BEGIN Records to process

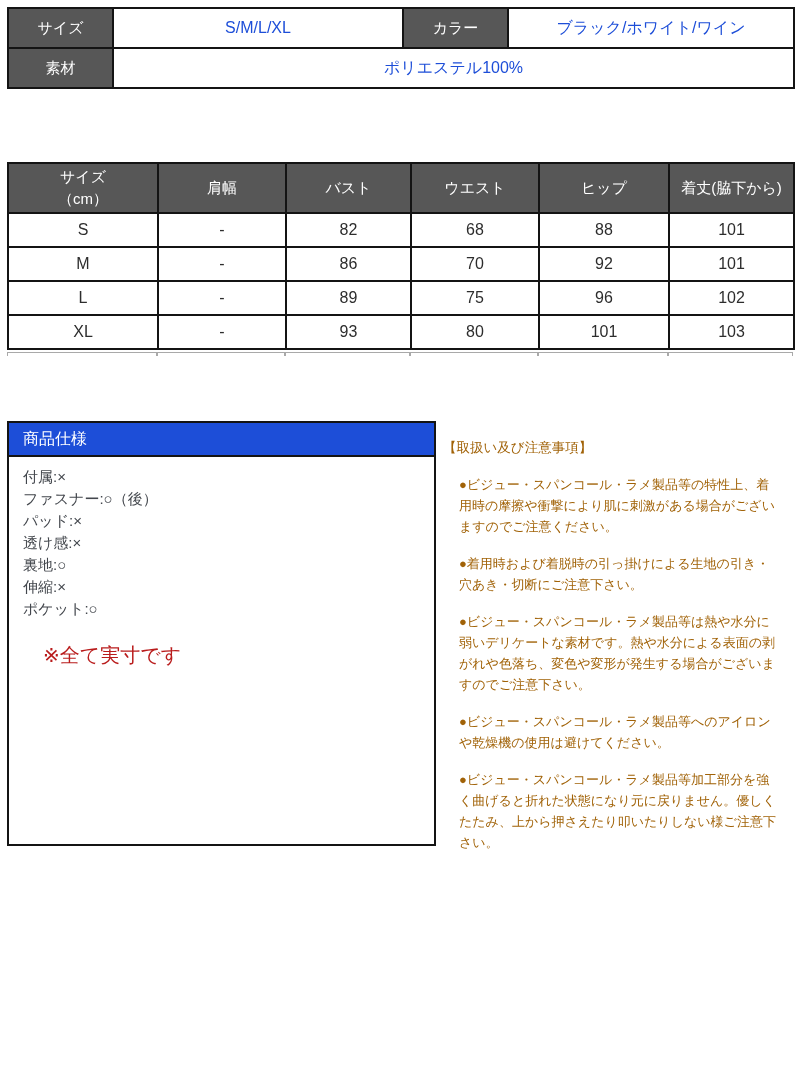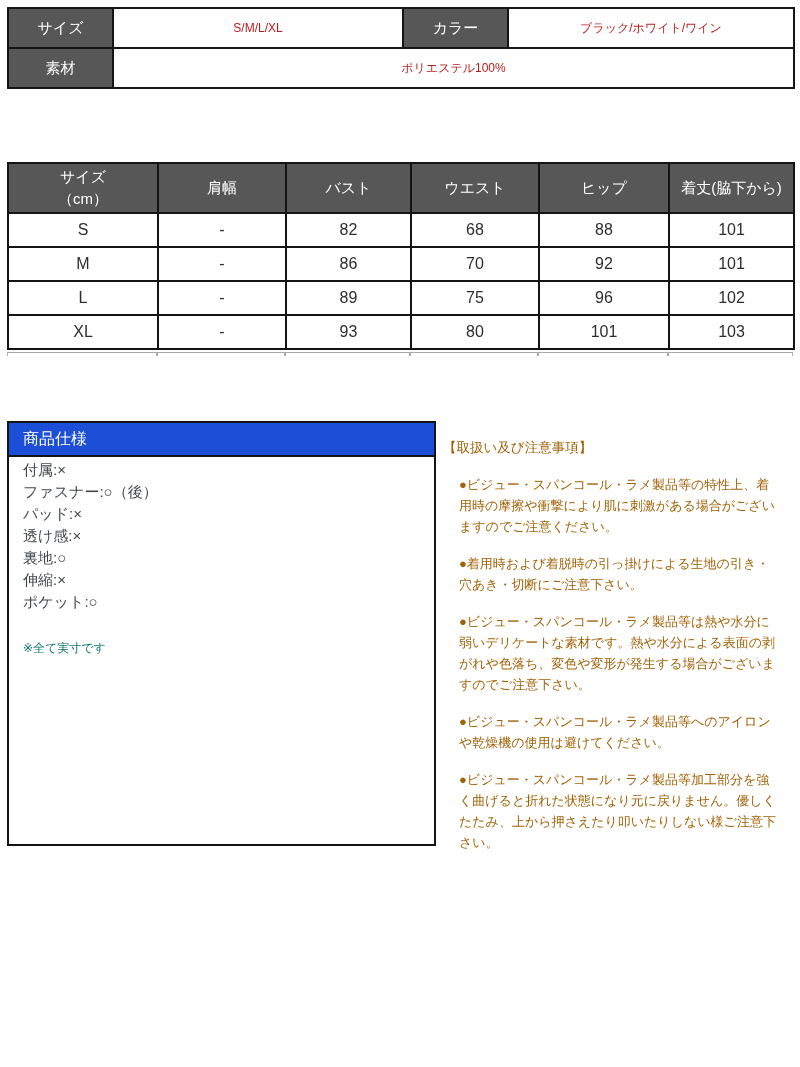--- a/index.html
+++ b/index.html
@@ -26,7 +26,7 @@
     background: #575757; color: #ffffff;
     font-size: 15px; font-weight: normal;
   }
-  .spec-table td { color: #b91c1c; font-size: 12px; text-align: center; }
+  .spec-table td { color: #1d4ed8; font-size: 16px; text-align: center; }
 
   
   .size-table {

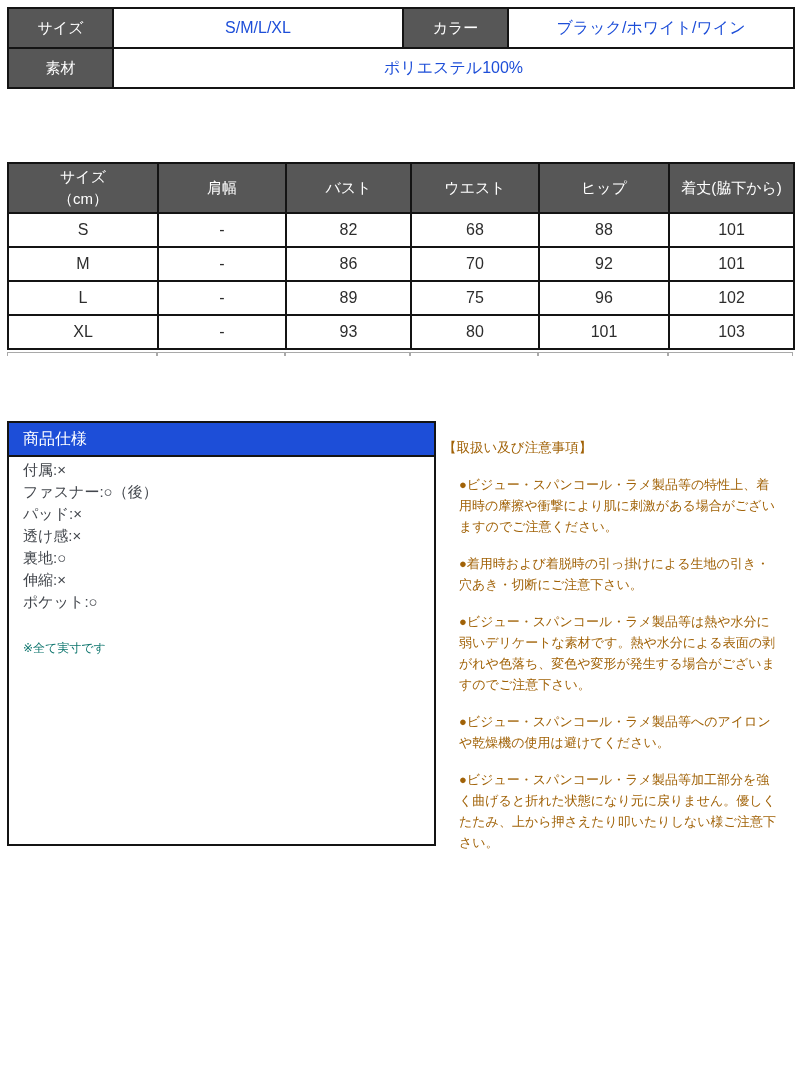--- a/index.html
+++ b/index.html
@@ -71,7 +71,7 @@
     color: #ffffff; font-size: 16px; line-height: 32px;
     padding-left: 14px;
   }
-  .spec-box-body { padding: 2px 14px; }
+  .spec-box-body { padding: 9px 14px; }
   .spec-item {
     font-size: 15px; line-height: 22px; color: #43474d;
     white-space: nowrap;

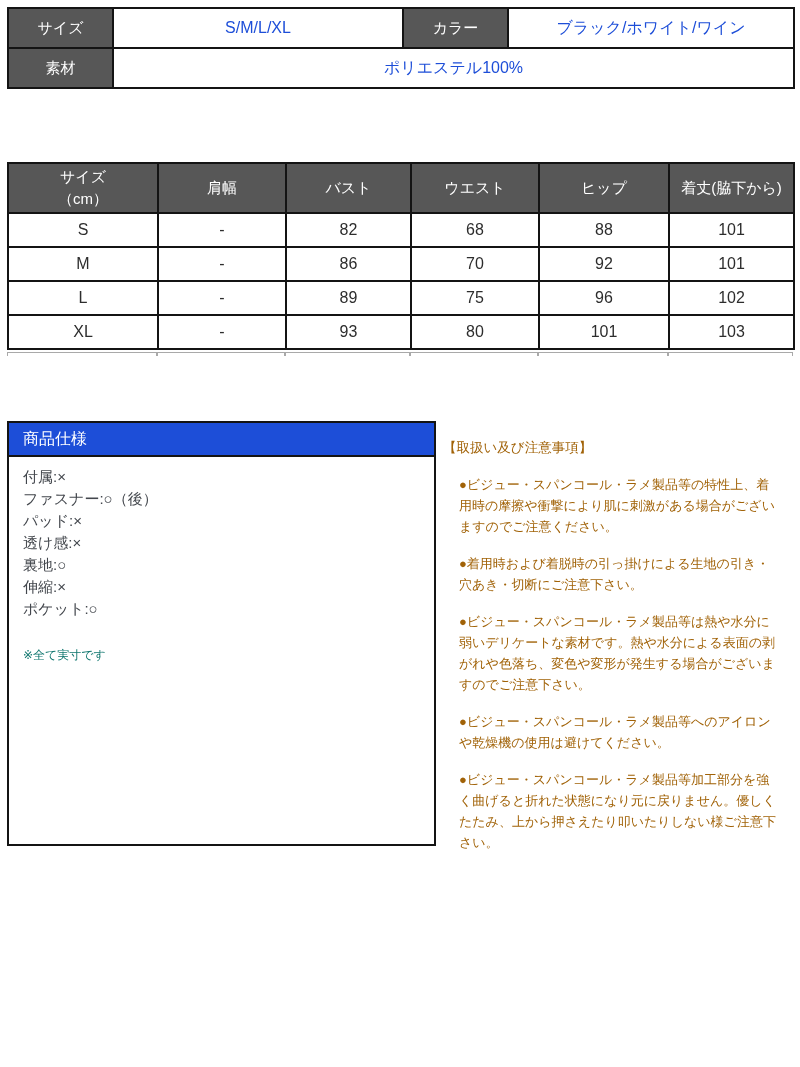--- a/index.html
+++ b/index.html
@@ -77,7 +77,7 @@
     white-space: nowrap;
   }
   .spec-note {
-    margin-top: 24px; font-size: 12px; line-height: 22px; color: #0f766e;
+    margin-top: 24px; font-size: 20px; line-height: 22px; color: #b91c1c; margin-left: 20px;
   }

END Records to process
BEGIN Records to process

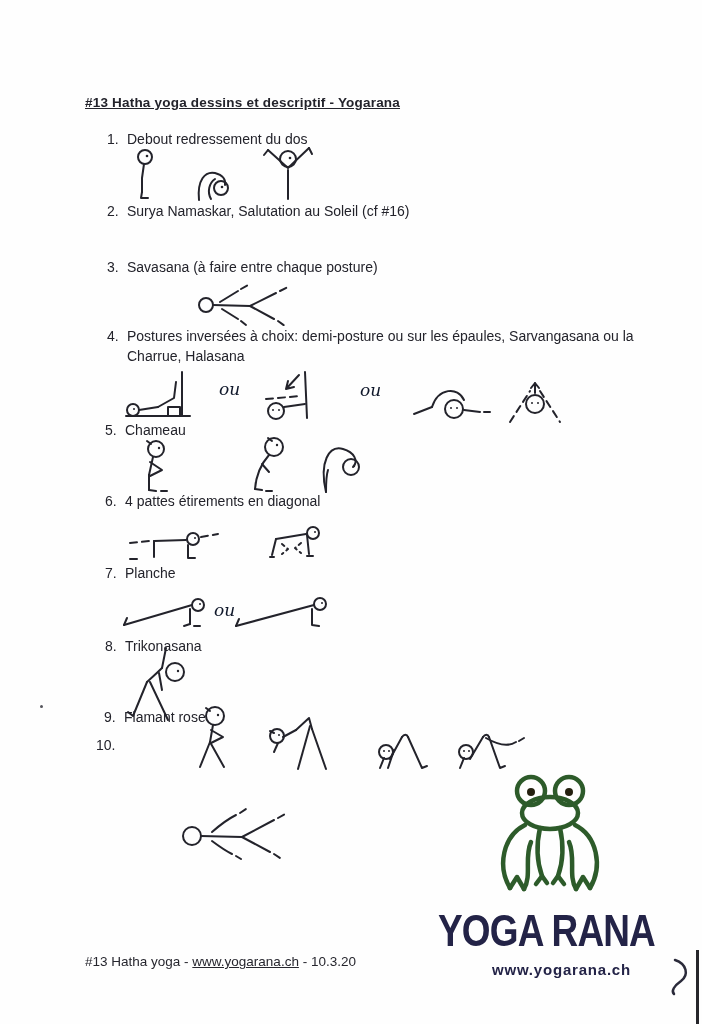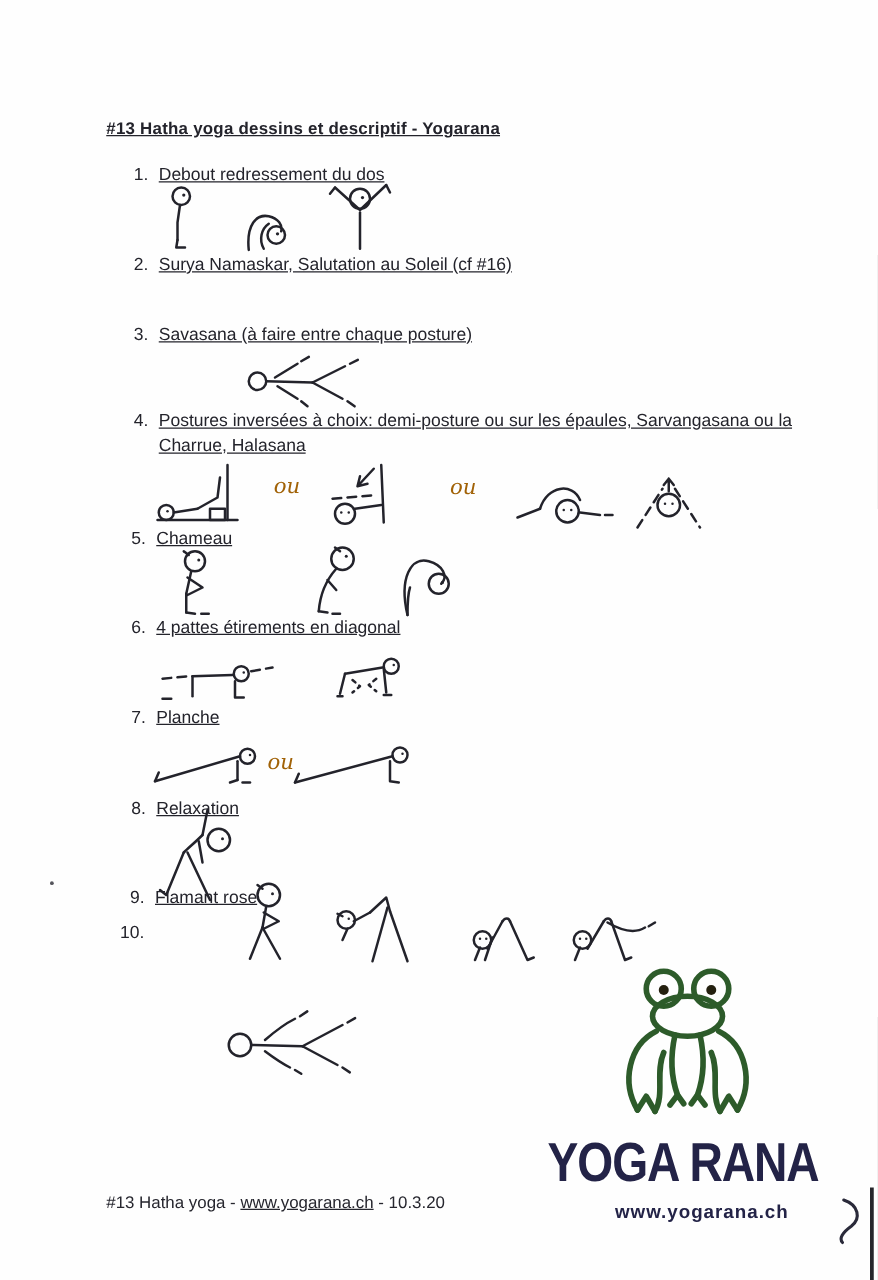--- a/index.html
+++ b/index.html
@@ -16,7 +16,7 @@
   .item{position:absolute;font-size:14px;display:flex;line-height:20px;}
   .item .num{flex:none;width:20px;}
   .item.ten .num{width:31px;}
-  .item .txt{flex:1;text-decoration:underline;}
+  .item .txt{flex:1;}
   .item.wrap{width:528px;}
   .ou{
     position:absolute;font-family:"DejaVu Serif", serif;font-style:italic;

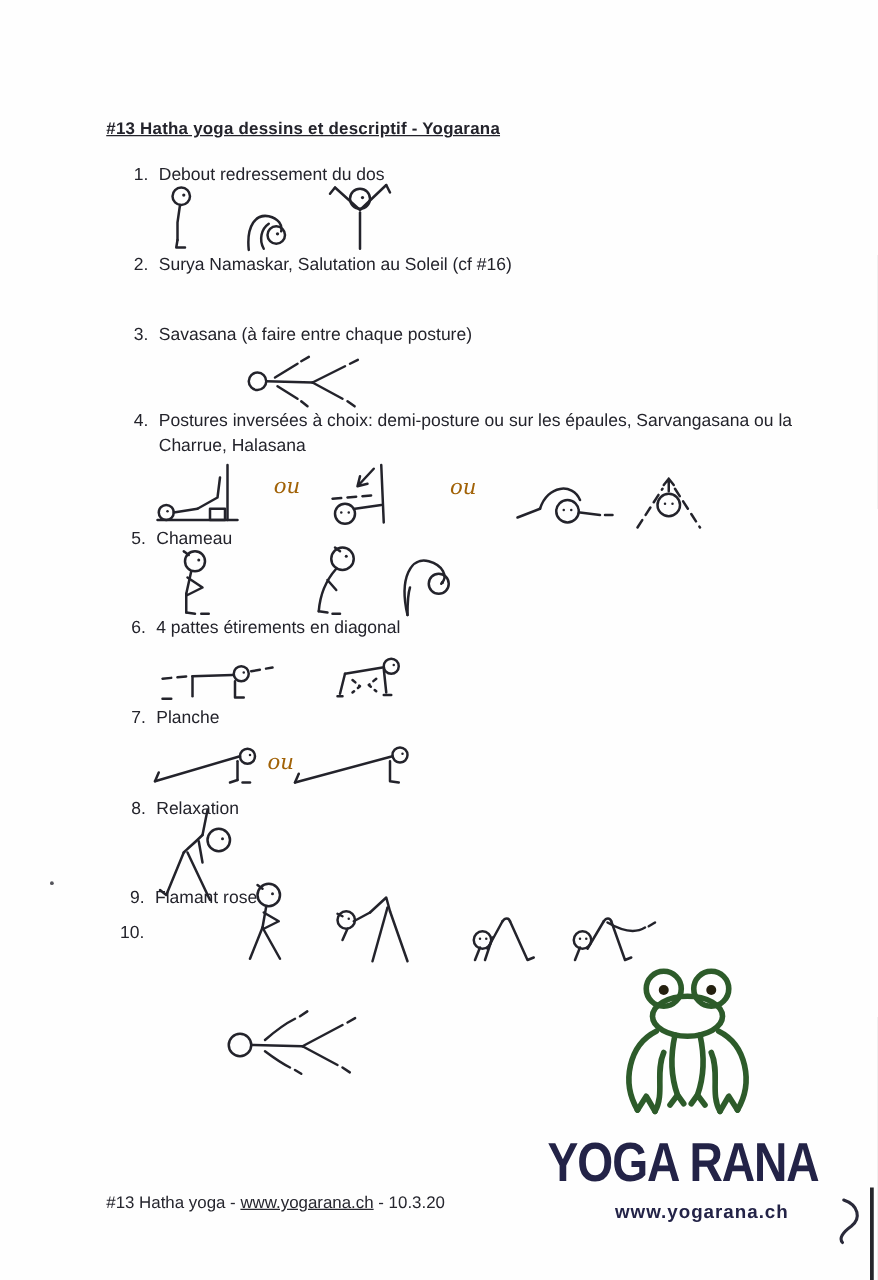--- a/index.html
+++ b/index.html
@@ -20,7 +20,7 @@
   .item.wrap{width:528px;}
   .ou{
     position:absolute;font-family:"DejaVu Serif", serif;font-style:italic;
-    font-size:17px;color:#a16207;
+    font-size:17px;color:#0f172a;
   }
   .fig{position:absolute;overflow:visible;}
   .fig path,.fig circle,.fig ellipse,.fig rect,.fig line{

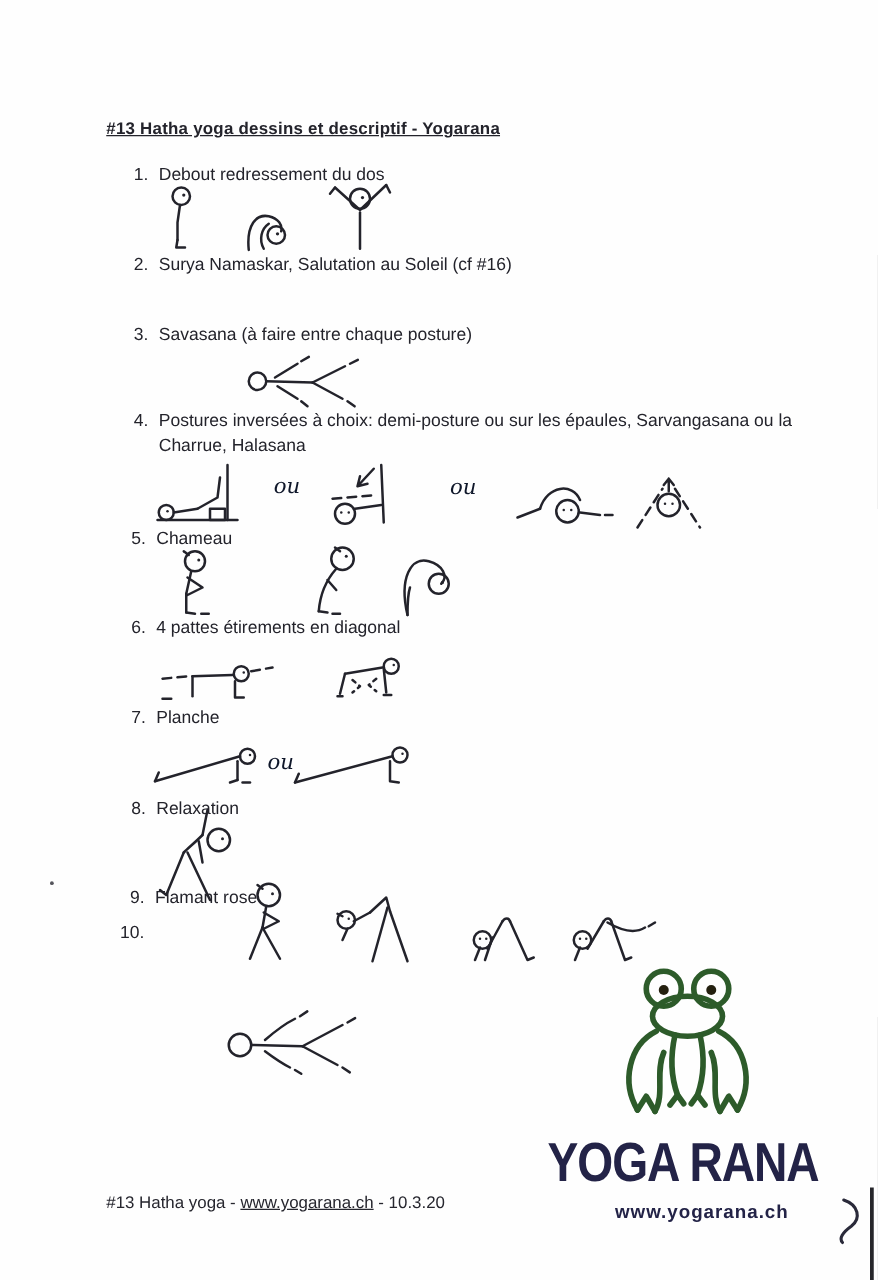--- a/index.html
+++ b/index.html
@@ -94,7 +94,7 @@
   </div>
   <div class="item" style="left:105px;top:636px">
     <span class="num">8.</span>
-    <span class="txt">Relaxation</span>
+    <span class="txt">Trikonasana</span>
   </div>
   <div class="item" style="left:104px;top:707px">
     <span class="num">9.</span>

END Records to process
BEGIN Records to process

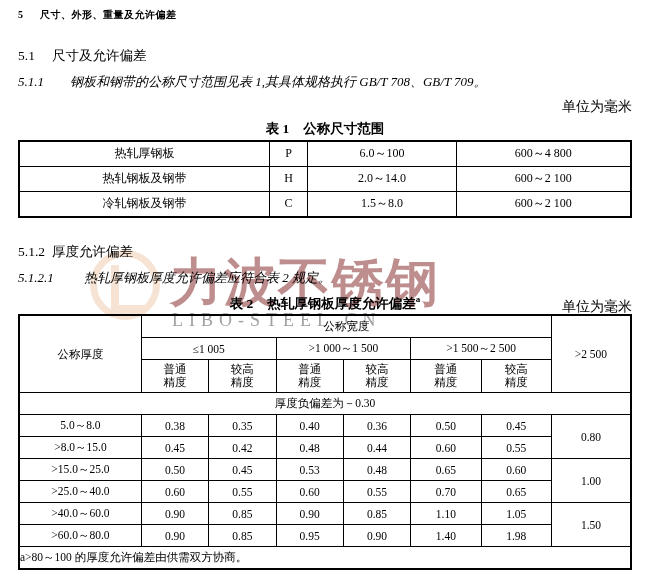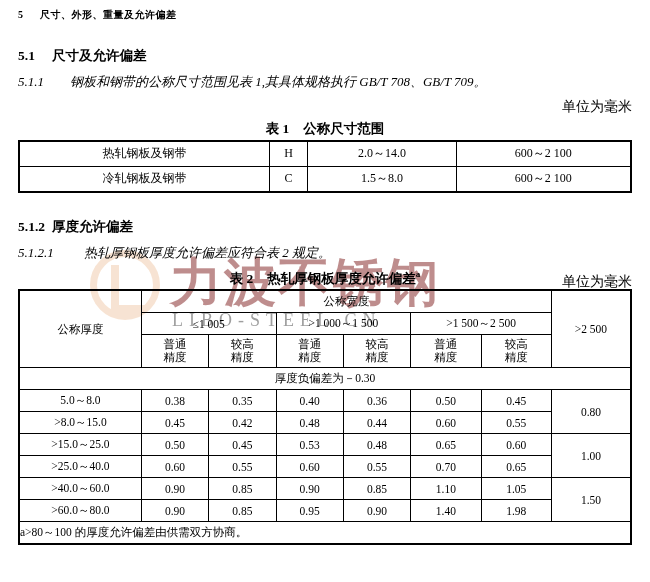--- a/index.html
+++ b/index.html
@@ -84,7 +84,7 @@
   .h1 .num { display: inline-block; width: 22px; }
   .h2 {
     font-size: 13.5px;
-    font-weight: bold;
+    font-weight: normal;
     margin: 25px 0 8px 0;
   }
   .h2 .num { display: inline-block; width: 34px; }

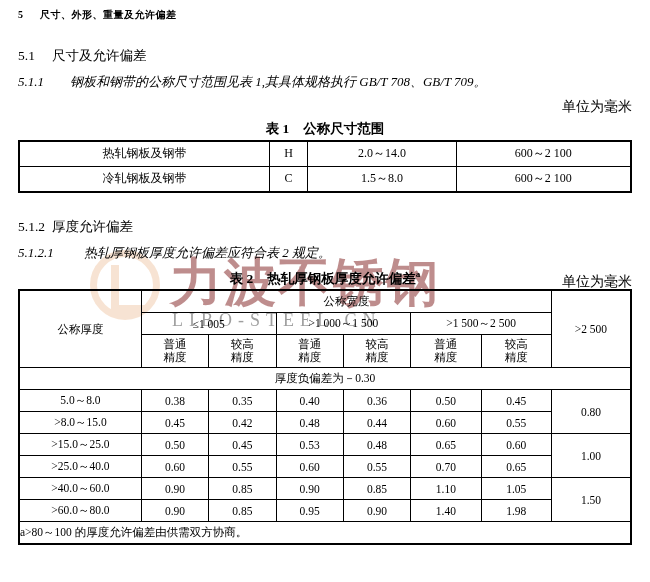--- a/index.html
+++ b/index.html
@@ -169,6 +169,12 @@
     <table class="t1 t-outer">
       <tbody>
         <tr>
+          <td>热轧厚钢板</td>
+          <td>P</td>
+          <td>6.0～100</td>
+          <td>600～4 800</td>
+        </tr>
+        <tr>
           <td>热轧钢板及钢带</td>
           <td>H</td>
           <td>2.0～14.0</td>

END Records to process

Assignment
Retrieve every line above holding the word "padding".

Output of the task
     padding-left: 14px;
-  .spec-box-body { padding: 2px 14px; }
+  .spec-box-body { padding: 9px 14px; }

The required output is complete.